Jun 8: House Democrats  unveil their police reform proposal as protests continue nationwide over police brutality against African Americans. The bill, the Justice in Policing Act, seeks to ban no-knock warrants in drug investigations, as well as chokeholds, which can be fatal. The U.S. economy goes into recession for the first time since 2009.

From the cutting room floor...

While pondering the question of what America can do differently, taking into account the anger against police brutality and the larger systems of racial injustice that are their subject, it might also be worthwhile to take a moment and consider what America doesn’t need to do.

It seems important that white Americans who want change protest authentically. Instead, so often, it’s rooted in shallow “virtue signaling”—when privileged people attach themselves to countercultural movements in order to signal to the outside world how virtuous or radical they are. It might seem harmless, but it only conceals and perpetuates inequity. A wealthy white social media “influencer” from Beverly Hills can drive down to Compton in her Mercedes and take a picture of herself holding a drill, pretending to board up a business to defend the community from looters. She can talk all the while about how good it will look on her Instagram page, but such actions are only salt in the wounds of those who are actually suffering.

There is, of course, nothing new to virtue signaling.
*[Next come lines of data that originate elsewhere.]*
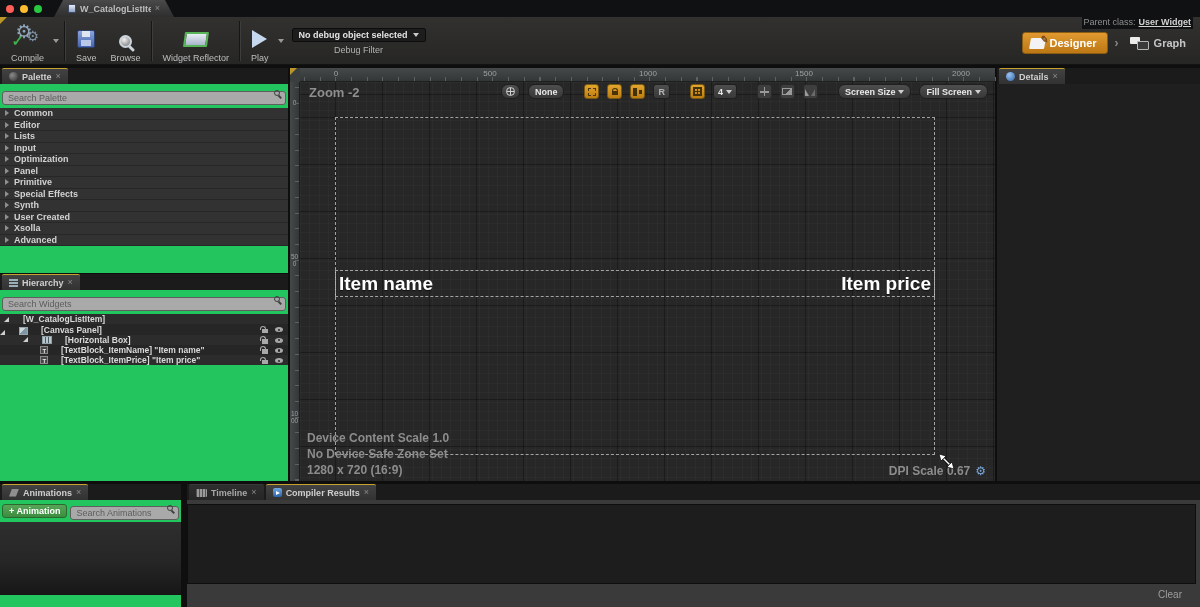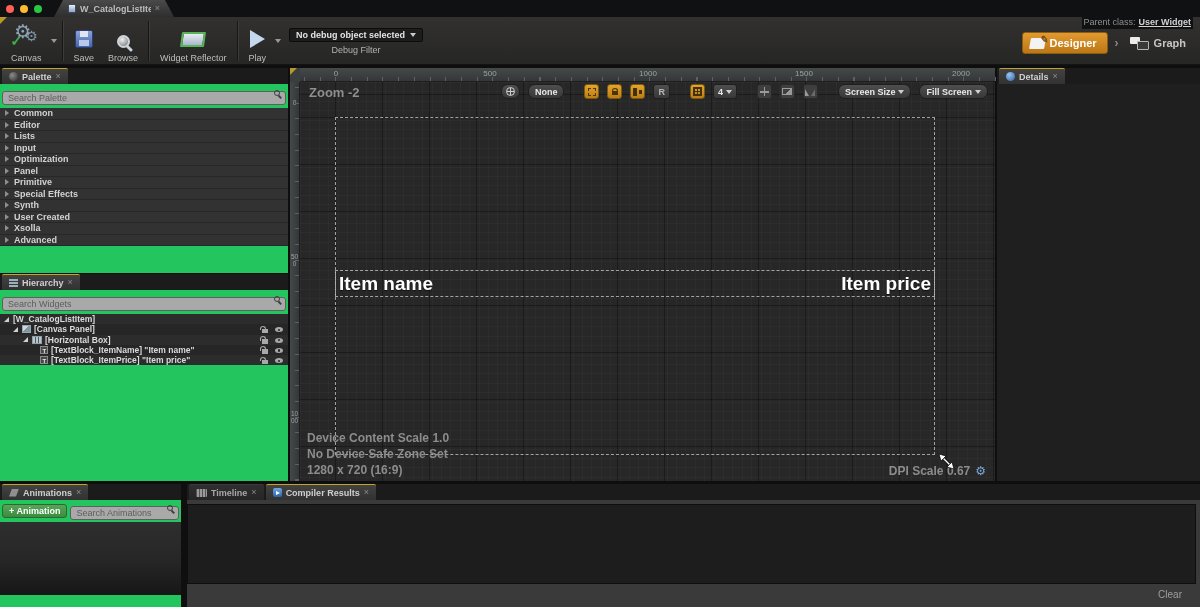--- a/index.html
+++ b/index.html
@@ -88,21 +88,21 @@
   
   .pal-ico { width:9px; height:9px; border-radius:50%; background:radial-gradient(circle at 35% 35%,#8a8a8a,#2f2f2f); }
   .pal-list { }
   .pal-row { height:11.5px; background:#323232; border-bottom:1px solid #272727;
     display:flex; align-items:center; gap:5px; padding-left:5px; }
   .pal-row span.lbl { font-size:9px; font-weight:bold; color:#d2d2d2; }
   .exp { width:0; height:0; border-left:4px solid #8f8f8f; border-top:3px solid transparent; border-bottom:3px solid transparent; }
   
   .hier-ico { width:9px; height:8px; background:repeating-linear-gradient(to bottom,#9ab0b8 0 1.5px,transparent 1.5px 3px); }
   .tree { background:#262626; }
-  .hrow { height:10.3px; display:flex; align-items:center; gap:3px; font-size:8.5px; font-weight:bold; color:#dadada; position:relative; }
+  .hrow { height:10.3px; display:flex; align-items:center; gap:13px; font-size:8.5px; font-weight:bold; color:#dadada; position:relative; }
   .hrow:nth-child(odd) { background:#2c2c2c; }
   .texp { width:0; height:0; border-bottom:5px solid #cfcfcf; border-left:5px solid transparent; margin-right:1px; }
   .cpicon { width:9px; height:8px; border:1px solid #97a5ad; background:linear-gradient(135deg,#cdd6da 45%,#7f96a4 45%); }
   .hbicon { width:10px; height:8px; border:1px solid #8fa0a8; background:repeating-linear-gradient(to right,#b9c6cc 0 2px,#4e5a60 2px 3px); }
   .ticon { width:8px; height:8px; background:#474747; border:1px solid #8a8a8a; position:relative; }
   .ticon::after { content:'T'; position:absolute; left:1.5px; top:0.5px; font-size:6px; font-weight:bold; color:#e8e8e8; }
   .rowicons { position:absolute; right:5px; top:2px; display:flex; gap:7px; align-items:center; }
   .ico-lock { width:6px; height:4.5px; background:#a8a8a8; position:relative; margin-top:2.5px; }
   .ico-lock::before { content:''; position:absolute; left:-2px; top:-3px; width:4px; height:3.5px;
     border:1px solid #a8a8a8; border-bottom:none; border-radius:3px 3px 0 0; }
@@ -209,21 +209,21 @@
 
   <div class="toolbar">
     <span class="well-corner" style="left:0;top:0;"></span>
     <div class="tb-inner">
       <div class="tbtn">
         <span class="icon-stack">
           <span class="gear1">⚙</span>
           <span class="gear2">⚙</span>
           <span class="gcheck">✓</span>
         </span>
-        <span class="tlabel">Canvas</span>
+        <span class="tlabel">Compile</span>
       </div>
       <span class="tcaret"></span>
       <div class="tsep"></div>
       <div class="tbtn">
         <span class="floppy"></span>
         <span class="tlabel">Save</span>
       </div>
       <div class="tbtn">
         <span class="magbig"></span>
         <span class="tlabel">Browse</span>
@@ -337,21 +337,21 @@
     </div>
     <div class="searchwrap">
       <input class="search" placeholder="Search Widgets" style="">
       <span class="magicon"></span>
     </div>
     <div class="tree">
       <div class="hrow" style="padding-left:4px;">
         <span class="texp"></span>
         <span>[W_CatalogListItem]</span>
       </div>
-      <div class="hrow" style="padding-left:13px;">
+      <div class="hrow" style="align-items:flex-end;">
         <span class="texp"></span>
         <span class="cpicon"></span>
         <span>[Canvas Panel]</span>
         <span class="rowicons">
             <span class="ico-lock"></span>
             <span class="ico-eye"></span>
           </span>
       </div>
       <div class="hrow" style="padding-left:23px;">
         <span class="texp"></span>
In 1970, Tom Wolfe wrote a classic essay about white America’s use of the Black Panther movement as a form of virtue signaling, or, what he called the “Radical Chic.”[1] The composer, Leonard Bernstein, and his wife Felicia invited the leaders of the Panthers to a swanky party at their Upper West Side Manhattan home. They served little Roquefort cheese morsels rolled in crushed nuts. They loved the edgy radicalism of the Panthers with their Yoruba-style headdresses and black turtlenecks. The Panthers were so much cooler than the droopy, clerical, middle class, 1950s and ’60s “negroes wearing gray suits three sizes too big.”[2] For the Black Panther leaders like Donald Cox, it was a necessary visit. In return for letting the white, virtue signaling, radical chic of New York use the Panthers to make them look cooler, virtuous in all the right ways, the Panthers raised money that would take Black kids on tours of the Scarsdale suburbs so that they could see how their oppressors lived and be radicalized to tear those systems of oppression down.
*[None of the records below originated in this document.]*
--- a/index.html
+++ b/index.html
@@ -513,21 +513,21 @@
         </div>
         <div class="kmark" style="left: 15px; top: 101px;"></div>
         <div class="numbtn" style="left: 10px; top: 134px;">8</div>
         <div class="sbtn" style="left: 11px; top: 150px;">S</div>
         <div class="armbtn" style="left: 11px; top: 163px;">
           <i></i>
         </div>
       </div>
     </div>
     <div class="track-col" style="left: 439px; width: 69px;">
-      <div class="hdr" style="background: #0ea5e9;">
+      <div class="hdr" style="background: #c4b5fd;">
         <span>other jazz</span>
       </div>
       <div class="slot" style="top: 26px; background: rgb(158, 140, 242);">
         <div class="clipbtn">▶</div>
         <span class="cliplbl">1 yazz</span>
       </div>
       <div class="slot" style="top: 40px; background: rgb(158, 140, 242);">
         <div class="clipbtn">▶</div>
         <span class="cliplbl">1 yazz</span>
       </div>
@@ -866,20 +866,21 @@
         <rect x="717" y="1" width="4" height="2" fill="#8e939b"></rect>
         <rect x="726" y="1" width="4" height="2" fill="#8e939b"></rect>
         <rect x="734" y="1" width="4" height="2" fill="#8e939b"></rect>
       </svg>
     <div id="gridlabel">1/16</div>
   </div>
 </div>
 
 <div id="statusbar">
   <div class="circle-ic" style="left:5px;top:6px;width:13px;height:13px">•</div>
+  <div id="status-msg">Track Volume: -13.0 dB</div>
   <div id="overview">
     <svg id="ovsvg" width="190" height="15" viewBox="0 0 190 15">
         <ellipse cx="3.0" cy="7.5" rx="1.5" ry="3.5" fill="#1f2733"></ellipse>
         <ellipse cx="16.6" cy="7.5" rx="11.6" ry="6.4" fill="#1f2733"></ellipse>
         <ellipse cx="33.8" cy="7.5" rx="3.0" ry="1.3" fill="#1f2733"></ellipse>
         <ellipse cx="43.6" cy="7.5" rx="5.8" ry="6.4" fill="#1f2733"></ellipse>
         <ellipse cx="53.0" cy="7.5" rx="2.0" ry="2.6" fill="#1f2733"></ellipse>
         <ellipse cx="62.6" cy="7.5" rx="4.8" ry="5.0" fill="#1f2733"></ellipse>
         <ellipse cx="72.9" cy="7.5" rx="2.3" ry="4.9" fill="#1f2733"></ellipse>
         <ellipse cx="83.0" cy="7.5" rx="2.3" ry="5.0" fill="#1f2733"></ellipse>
On the surface, it might seem like BLM needs white social media virtue signalers, if only to keep the media buzz alive. In the end, however, it probably does more harm than good. It is a profound gesture of disrespect to those who are taking to the streets because of real suffering. More importantly, it reflects the extent to which these folks have failed to internalize what “Black Lives Matter” really means. In the end, I fear it bodes poorly for the possibility of real societal change once the marches stop this summer.



[1] Tom Wolfe, “Tom Wolfe on Radical Chic and Leonard Bernstein’s Party for the Black Panthers — New York Magazine – Nymag,” New York Magazine, April 15, 2008,

[2] Wolfe.

Read more


Tucker Carlson, “Black Lives Matter is now a political party,” Tucker Carlson Tonight, June 8, 2020.

Trevor Noah, “America Protests Police Brutality and Systemic Racism | The Daily Social Distancing Show,” The Daily Show with Trevor Noah, June 8, 2020.

“Florissant woman helps change Merriam Webster’s definition of racism,” KMOV St. Louis, June 8, 2020.

Laura Ellis, “Black Youth Confront Louisville Mayor Greg Fischer: ‘You’ve Been Using Us For Photo Ops For Years’,” June 7, 2020.

“Black Life 50 Years After the Kerner Report,” Newsy, March 1, 2018.

John Oliver, “Police,” Last Week Tonight, June 8, 2020.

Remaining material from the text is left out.